Since Bernie Sanders started campaigning on the issue in the 2016 presidential campaign, Medicare for All has evolved considerably. Progressive candidates and lawmakers have capitalized on the notion that healthcare needs a major shift, considering Americans currently pay around $10,000 per person per year in health outlays, which is significantly higher than other high-income countries, and there are many who question whether we pay greater costs for more use of better healthcare. All in all, the cost of healthcare is crushing working-class families, costing around $28,000 per year for a typical family of four covered by employer-based health insurance. We’re at a breaking point and something’s got to give.
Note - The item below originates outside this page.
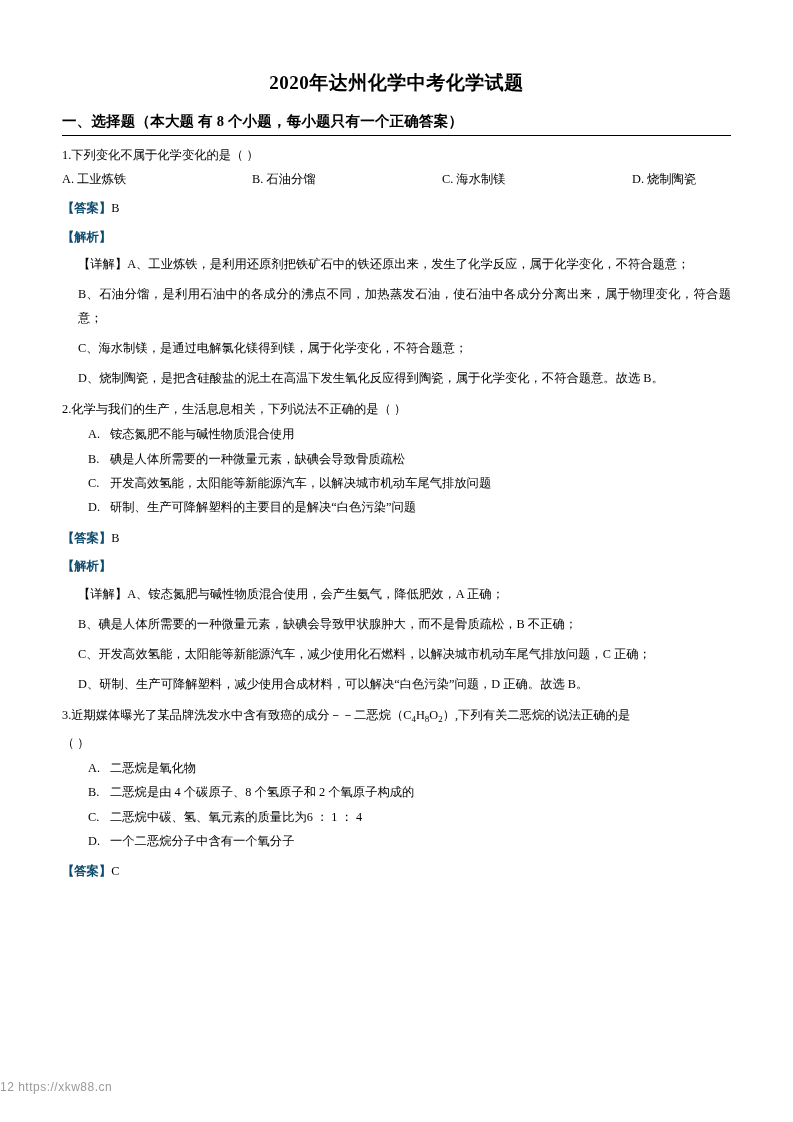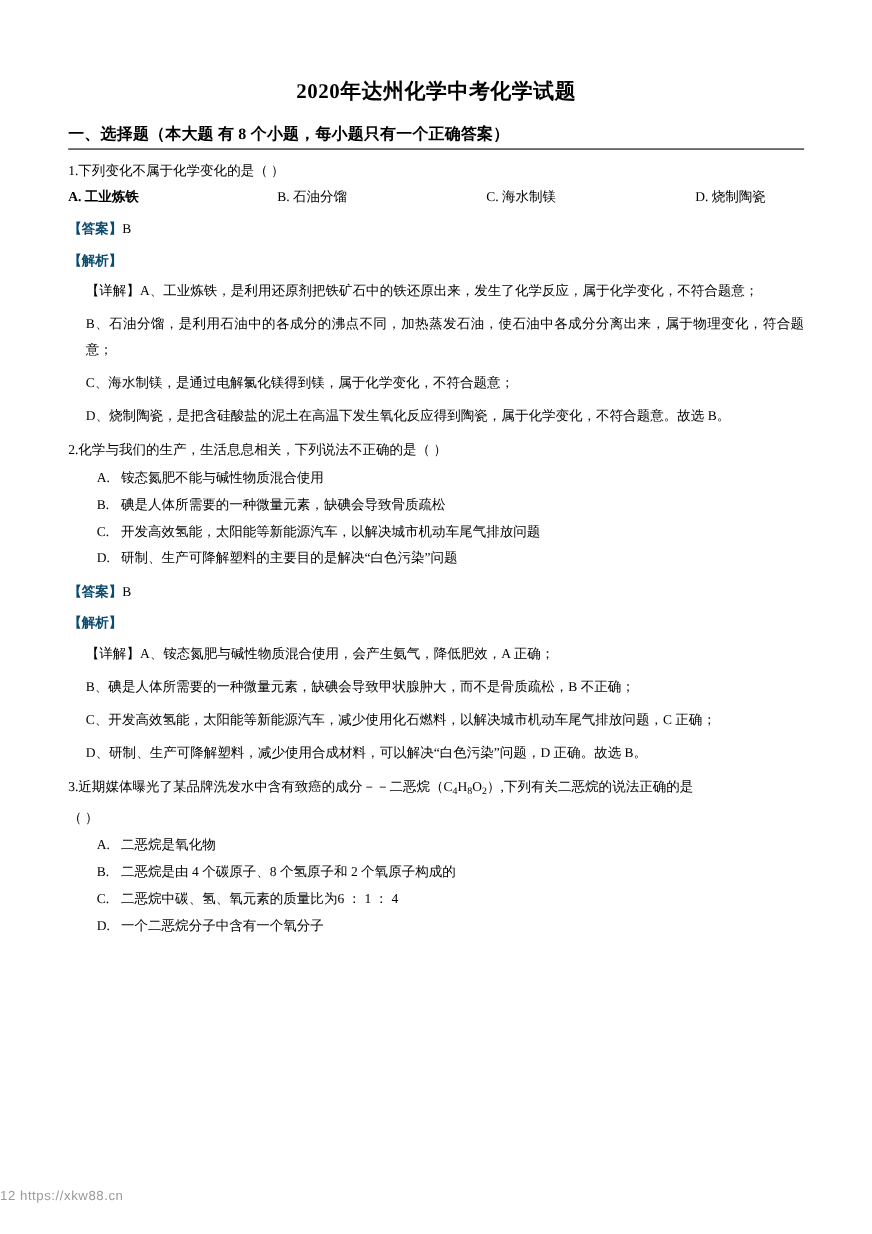"A. 工业炼铁" .opt-w1 { font-weight: bold -> none }
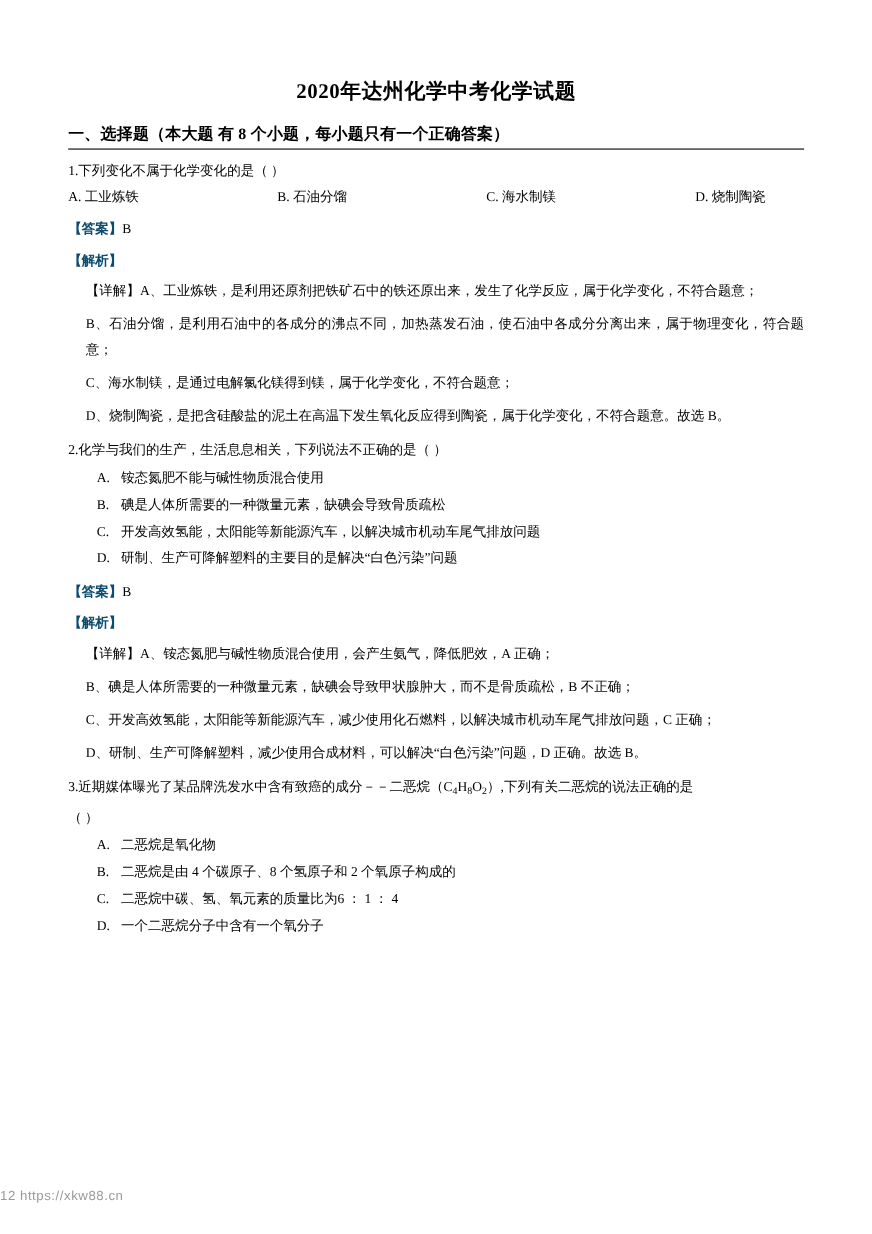"【答案】C" div.tag-line { html: none -> <div><span>【答案】</span><span>C</span></div> }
So, how realistic is it that Medicare for All ever actually gets off the ground? First, funding would need to be made available. An overhaul such as this could cost more than $30 trillion over a 10-year period. Further, the program would need to be funded to make payments sustainable for all healthcare providers—today, nearly all hospitals would go bankrupt under current Medicare payment rates. The “Full Monty” approach program would ban private insurance, meaning it would essentially displace nearly 177 million people from their existing health insurance plans. How would we offset the employer tax implications? This displacement of 156 million with employer-based health insurance also means employers lose the significant tax deduction, resulting in bottom lines being impacted. And from there, it’s just a domino effect, and these are just two of the domino in a long line.

Our current system may be flawed, but Medicare for All isn’t a policy that is feasible in the current electoral landscape. The implications of such a theoretical solution have yet to be fully thought through or resolved. With the House majority Democrat and the Senate majority Republican, nonpartisanship is hard to come by these days, much less in service of an overhaul of the healthcare system. Betting on inertia is the safe bet.

Instead, we need to have a conversation about how electoral politics are shaping healthcare policy as a whole. We’re starting to look at cost differently. Rather than analyzing cost in terms of the total cost of care (thinking value), we’ve fixated on fees for service prices. Further, to that point, health plans and some employers have started to cherry-pick price when comparing costs of care in the interest of each party’s motives. Take the RAND 2.0 Report, for example. The report asserts that private insurance pays higher than Medicare allowable. Yet the sample size is less than 20% of the total hospitals in the country and is built off of figures from only two private insurance companies.  

Rather than focusing on just pharmacy or procedure costs, we need to delve deeper into the total costs that drive healthcare costs before arriving at a solution. The challenges we face today with our current healthcare system are deep and complex. In order to even begin seeking solutions that are equally as complex, we must agree on what problems we’re trying to solve. People are quick to assume a very polarizing “yay” or “nay” response to the question of whether they support Medicare for All or not. What’s missing at that point is any in-depth analysis of the feasibility of this bill, and if any viable alternatives exist in parallel to the current system.

Any overhaul, specifically in the sense of altering the Affordable Care Act to patch the holes that have been found since its implementation, should bring together those necessary special interests to improve the current system. Perhaps we should all take a step back to carefully weigh the pros and cons of each prior to determining what our healthcare system really needs. However, if the current trajectory remains status quo, lawmakers are going to have their decisions dictated by the electorate.